◆ Data:
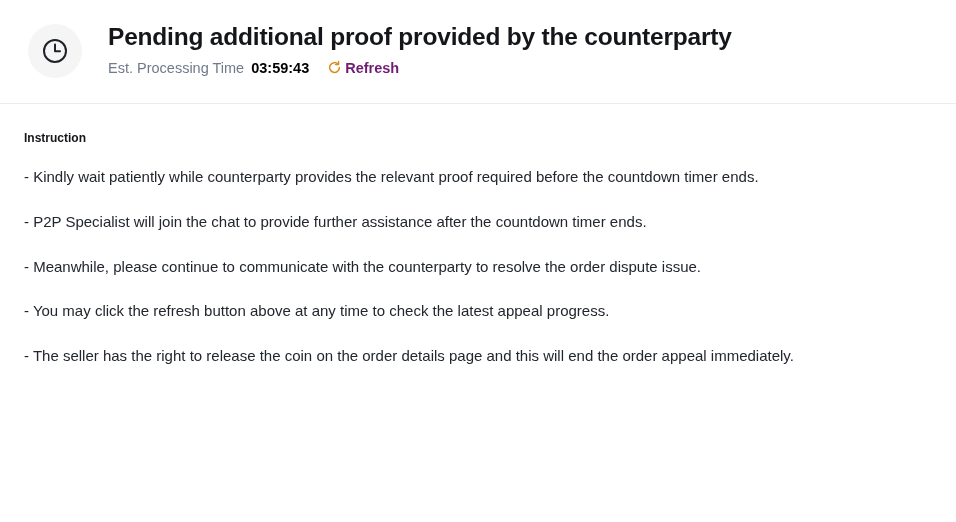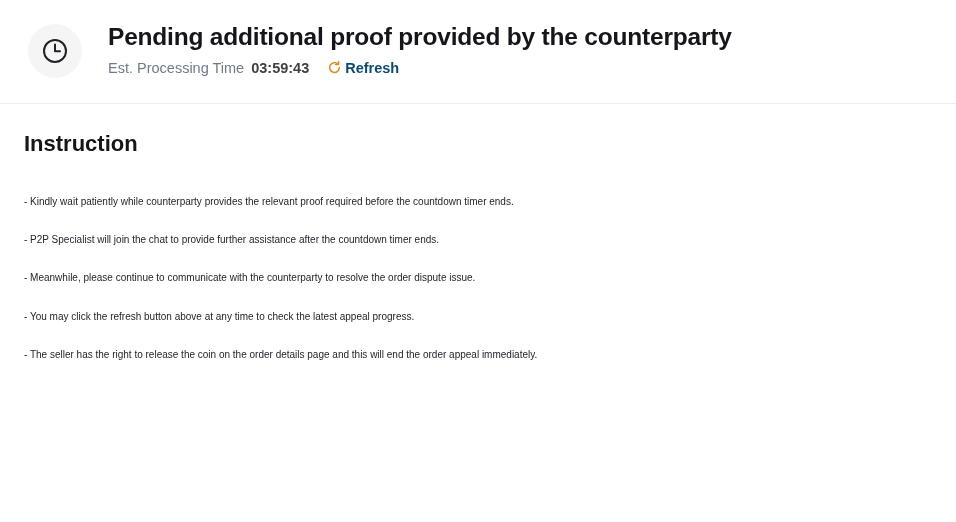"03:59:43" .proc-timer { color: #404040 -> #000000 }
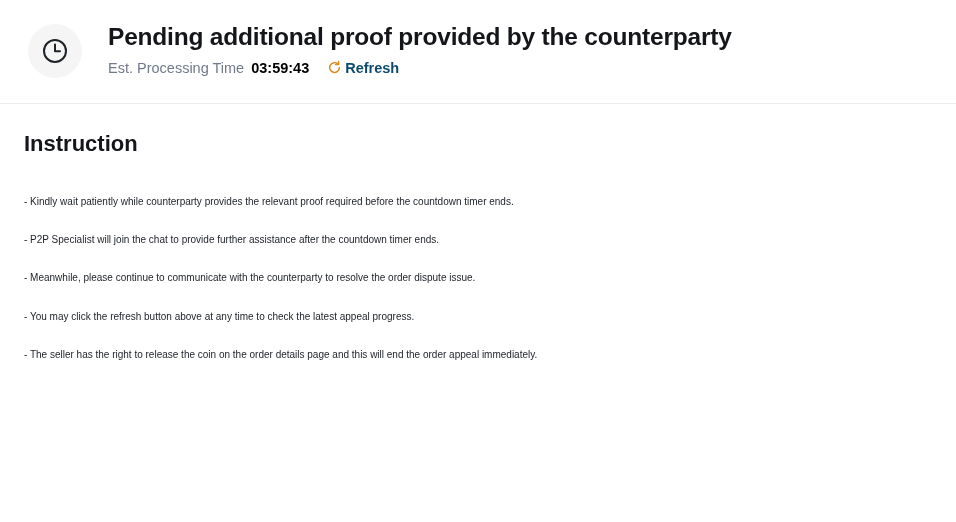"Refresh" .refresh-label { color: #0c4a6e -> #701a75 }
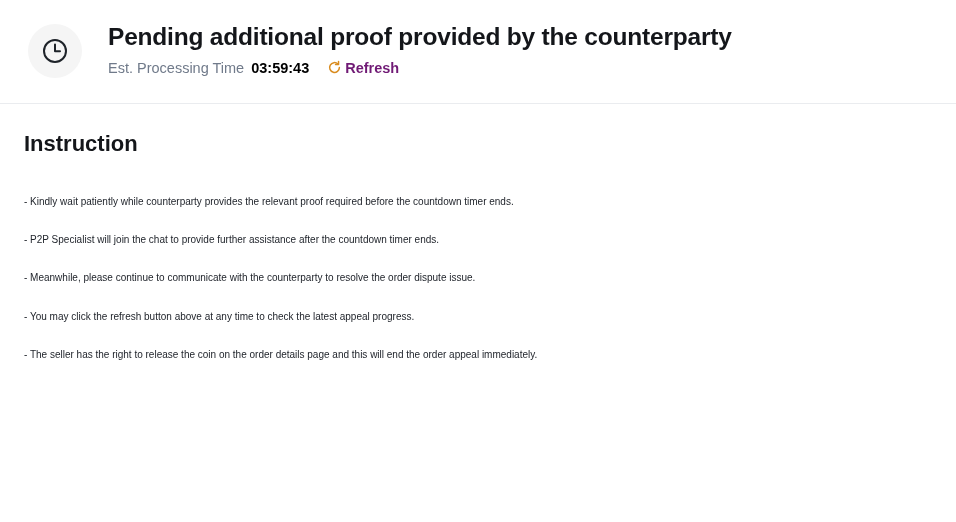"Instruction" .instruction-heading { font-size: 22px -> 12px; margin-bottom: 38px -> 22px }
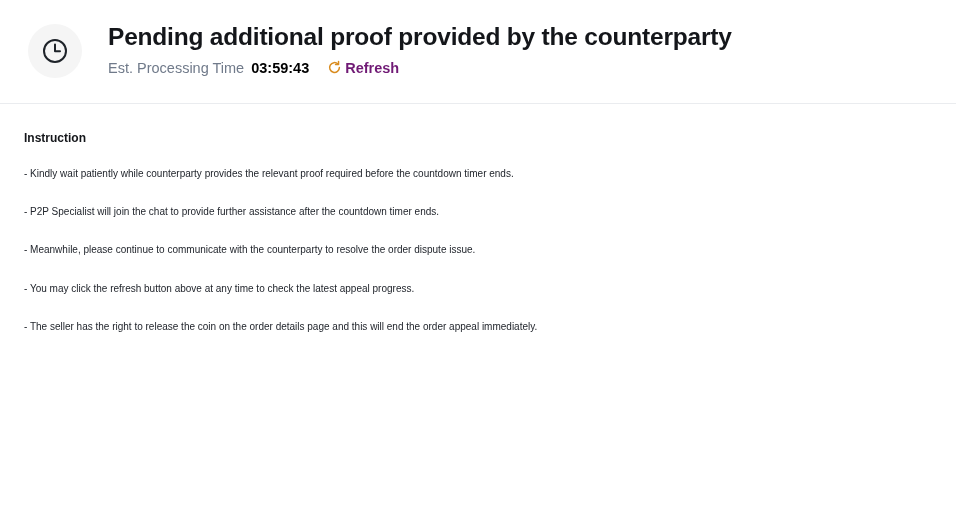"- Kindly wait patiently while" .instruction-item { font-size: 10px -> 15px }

* * *

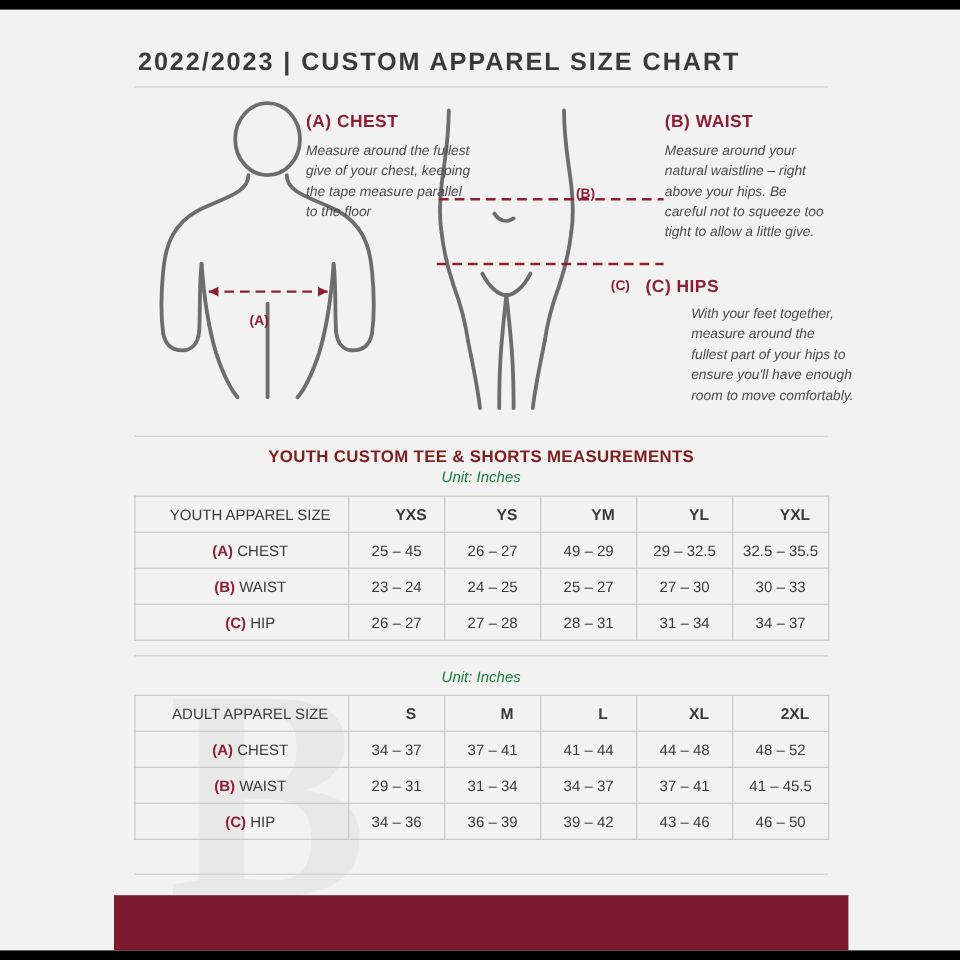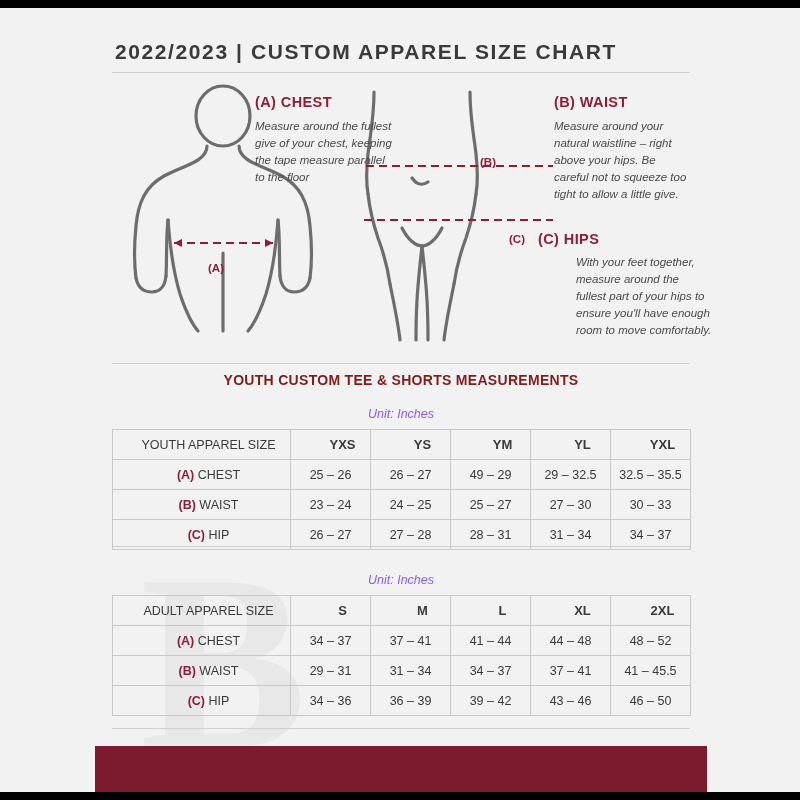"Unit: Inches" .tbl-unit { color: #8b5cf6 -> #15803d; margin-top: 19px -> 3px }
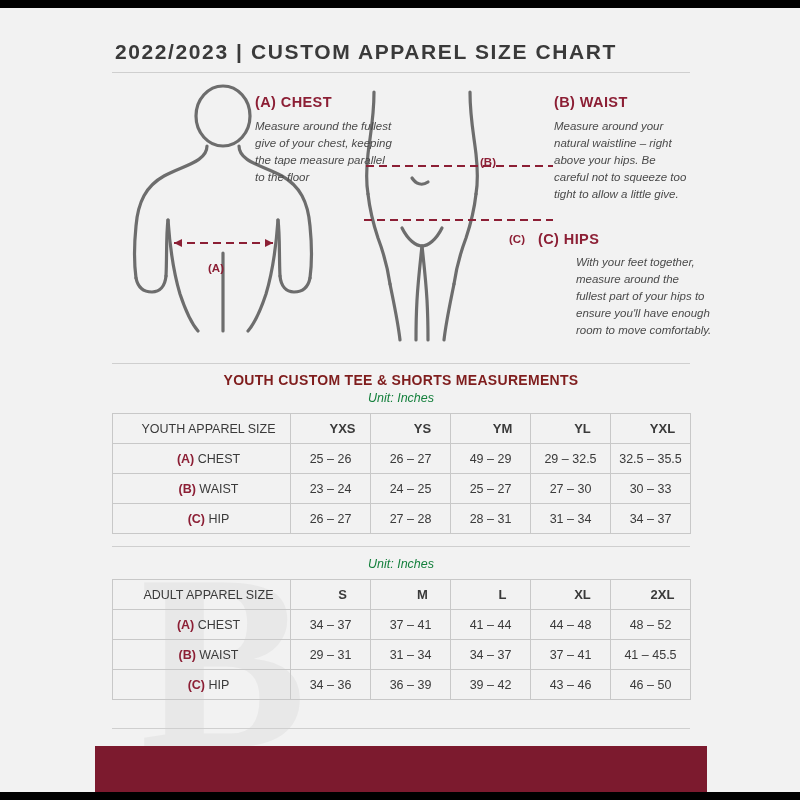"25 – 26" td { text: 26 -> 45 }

---

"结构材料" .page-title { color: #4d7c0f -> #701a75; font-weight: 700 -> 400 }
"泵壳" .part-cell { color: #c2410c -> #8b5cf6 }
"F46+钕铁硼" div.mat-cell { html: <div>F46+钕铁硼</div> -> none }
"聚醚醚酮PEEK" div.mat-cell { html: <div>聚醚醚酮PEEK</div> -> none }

◆ Required action: With pictures omitted, repeat the entries above word for word from the line holding "color: #404040 ->" down to the line holding "Kindly wait patiently", keeping both of those lines.

◆ Task result:
"03:59:43" .proc-timer { color: #404040 -> #000000 }
"Refresh" .refresh-label { color: #0c4a6e -> #701a75 }
"Instruction" .instruction-heading { font-size: 22px -> 12px; margin-bottom: 38px -> 22px }
"- Kindly wait patiently while" .instruction-item { font-size: 10px -> 15px }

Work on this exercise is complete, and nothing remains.